◆ Try it: Of all the lines below, return only those starting with the line holding "tax: 5% = 348.99 -> 5% = 343.09" and going on through the line holding "total: 43.69 -> 43.40", exactly as written.

◆ Data listing:
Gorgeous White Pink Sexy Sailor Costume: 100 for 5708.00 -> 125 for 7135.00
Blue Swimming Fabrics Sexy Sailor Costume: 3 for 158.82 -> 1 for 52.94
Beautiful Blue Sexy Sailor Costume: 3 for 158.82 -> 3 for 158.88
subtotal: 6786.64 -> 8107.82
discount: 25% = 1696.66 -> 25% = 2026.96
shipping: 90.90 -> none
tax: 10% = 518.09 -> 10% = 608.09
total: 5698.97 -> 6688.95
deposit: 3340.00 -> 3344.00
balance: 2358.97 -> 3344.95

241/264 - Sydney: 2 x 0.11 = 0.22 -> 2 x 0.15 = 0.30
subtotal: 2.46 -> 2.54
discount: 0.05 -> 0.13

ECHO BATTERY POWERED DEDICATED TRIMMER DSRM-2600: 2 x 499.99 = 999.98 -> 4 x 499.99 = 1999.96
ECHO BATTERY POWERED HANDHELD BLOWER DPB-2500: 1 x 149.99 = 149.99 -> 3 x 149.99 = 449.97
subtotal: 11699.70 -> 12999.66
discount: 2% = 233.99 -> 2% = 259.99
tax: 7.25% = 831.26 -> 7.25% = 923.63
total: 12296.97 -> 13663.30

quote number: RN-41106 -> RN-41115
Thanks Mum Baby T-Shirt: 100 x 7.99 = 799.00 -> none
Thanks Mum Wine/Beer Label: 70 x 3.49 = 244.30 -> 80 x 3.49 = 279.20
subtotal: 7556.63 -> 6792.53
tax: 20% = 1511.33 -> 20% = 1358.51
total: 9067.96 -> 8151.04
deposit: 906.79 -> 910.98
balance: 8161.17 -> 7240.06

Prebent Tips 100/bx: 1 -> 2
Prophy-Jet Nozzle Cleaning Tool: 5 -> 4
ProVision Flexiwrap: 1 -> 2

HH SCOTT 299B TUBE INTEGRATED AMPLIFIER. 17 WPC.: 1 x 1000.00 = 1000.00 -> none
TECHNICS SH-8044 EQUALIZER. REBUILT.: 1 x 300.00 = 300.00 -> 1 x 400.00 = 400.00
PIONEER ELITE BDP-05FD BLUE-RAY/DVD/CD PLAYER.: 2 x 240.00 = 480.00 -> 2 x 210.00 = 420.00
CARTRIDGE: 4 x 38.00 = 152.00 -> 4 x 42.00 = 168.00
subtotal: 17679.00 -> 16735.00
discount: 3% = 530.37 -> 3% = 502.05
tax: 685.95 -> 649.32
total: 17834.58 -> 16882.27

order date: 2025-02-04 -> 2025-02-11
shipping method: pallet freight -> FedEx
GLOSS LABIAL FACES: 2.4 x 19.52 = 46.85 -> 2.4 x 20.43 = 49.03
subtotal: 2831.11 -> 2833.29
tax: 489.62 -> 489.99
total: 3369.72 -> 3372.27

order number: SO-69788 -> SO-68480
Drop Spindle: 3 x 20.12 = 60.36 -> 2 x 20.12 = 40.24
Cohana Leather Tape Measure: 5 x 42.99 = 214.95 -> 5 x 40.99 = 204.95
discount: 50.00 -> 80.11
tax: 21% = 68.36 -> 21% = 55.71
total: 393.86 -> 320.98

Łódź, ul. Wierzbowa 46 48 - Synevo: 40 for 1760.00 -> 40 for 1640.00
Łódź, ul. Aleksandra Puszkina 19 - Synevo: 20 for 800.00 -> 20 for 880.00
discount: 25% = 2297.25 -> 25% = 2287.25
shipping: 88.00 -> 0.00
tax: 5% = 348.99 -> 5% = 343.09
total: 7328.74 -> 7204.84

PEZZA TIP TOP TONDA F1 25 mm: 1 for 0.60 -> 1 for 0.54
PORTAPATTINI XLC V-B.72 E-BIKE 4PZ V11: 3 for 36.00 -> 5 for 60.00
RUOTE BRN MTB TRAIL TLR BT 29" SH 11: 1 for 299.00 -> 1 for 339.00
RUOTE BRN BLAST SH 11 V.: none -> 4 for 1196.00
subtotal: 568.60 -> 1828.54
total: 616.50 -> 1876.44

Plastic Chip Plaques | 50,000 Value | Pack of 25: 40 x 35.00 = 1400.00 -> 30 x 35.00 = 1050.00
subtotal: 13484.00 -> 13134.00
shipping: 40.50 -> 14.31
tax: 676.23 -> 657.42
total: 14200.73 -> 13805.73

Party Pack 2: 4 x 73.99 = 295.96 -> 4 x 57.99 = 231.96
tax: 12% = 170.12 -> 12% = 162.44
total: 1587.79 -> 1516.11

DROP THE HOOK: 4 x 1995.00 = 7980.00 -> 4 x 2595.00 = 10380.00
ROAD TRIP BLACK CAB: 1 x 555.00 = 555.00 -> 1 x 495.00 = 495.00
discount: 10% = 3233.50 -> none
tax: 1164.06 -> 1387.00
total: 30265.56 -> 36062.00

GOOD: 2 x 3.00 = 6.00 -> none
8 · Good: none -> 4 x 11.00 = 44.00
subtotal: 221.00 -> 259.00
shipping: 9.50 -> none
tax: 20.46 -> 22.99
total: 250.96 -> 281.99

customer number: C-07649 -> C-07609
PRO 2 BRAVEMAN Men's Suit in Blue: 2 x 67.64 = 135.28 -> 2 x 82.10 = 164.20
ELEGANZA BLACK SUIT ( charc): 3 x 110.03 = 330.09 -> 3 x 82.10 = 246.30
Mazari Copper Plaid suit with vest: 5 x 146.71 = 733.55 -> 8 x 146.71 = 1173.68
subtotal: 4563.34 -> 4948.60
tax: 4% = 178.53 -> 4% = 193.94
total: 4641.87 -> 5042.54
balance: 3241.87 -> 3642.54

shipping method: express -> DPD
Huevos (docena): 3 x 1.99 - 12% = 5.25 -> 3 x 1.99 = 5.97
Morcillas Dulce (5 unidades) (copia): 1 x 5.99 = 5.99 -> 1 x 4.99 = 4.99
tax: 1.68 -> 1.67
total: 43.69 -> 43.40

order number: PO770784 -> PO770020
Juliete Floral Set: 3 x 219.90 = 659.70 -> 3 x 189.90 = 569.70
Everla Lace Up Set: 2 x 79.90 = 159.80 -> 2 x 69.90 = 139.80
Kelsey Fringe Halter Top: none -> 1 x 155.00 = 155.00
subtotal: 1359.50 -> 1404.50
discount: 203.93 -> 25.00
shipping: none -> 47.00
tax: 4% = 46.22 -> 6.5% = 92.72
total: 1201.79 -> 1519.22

◆ Solution for this problem:
tax: 5% = 348.99 -> 5% = 343.09
total: 7328.74 -> 7204.84

PEZZA TIP TOP TONDA F1 25 mm: 1 for 0.60 -> 1 for 0.54
PORTAPATTINI XLC V-B.72 E-BIKE 4PZ V11: 3 for 36.00 -> 5 for 60.00
RUOTE BRN MTB TRAIL TLR BT 29" SH 11: 1 for 299.00 -> 1 for 339.00
RUOTE BRN BLAST SH 11 V.: none -> 4 for 1196.00
subtotal: 568.60 -> 1828.54
total: 616.50 -> 1876.44

Plastic Chip Plaques | 50,000 Value | Pack of 25: 40 x 35.00 = 1400.00 -> 30 x 35.00 = 1050.00
subtotal: 13484.00 -> 13134.00
shipping: 40.50 -> 14.31
tax: 676.23 -> 657.42
total: 14200.73 -> 13805.73

Party Pack 2: 4 x 73.99 = 295.96 -> 4 x 57.99 = 231.96
tax: 12% = 170.12 -> 12% = 162.44
total: 1587.79 -> 1516.11

DROP THE HOOK: 4 x 1995.00 = 7980.00 -> 4 x 2595.00 = 10380.00
ROAD TRIP BLACK CAB: 1 x 555.00 = 555.00 -> 1 x 495.00 = 495.00
discount: 10% = 3233.50 -> none
tax: 1164.06 -> 1387.00
total: 30265.56 -> 36062.00

GOOD: 2 x 3.00 = 6.00 -> none
8 · Good: none -> 4 x 11.00 = 44.00
subtotal: 221.00 -> 259.00
shipping: 9.50 -> none
tax: 20.46 -> 22.99
total: 250.96 -> 281.99

customer number: C-07649 -> C-07609
PRO 2 BRAVEMAN Men's Suit in Blue: 2 x 67.64 = 135.28 -> 2 x 82.10 = 164.20
ELEGANZA BLACK SUIT ( charc): 3 x 110.03 = 330.09 -> 3 x 82.10 = 246.30
Mazari Copper Plaid suit with vest: 5 x 146.71 = 733.55 -> 8 x 146.71 = 1173.68
subtotal: 4563.34 -> 4948.60
tax: 4% = 178.53 -> 4% = 193.94
total: 4641.87 -> 5042.54
balance: 3241.87 -> 3642.54

shipping method: express -> DPD
Huevos (docena): 3 x 1.99 - 12% = 5.25 -> 3 x 1.99 = 5.97
Morcillas Dulce (5 unidades) (copia): 1 x 5.99 = 5.99 -> 1 x 4.99 = 4.99
tax: 1.68 -> 1.67
total: 43.69 -> 43.40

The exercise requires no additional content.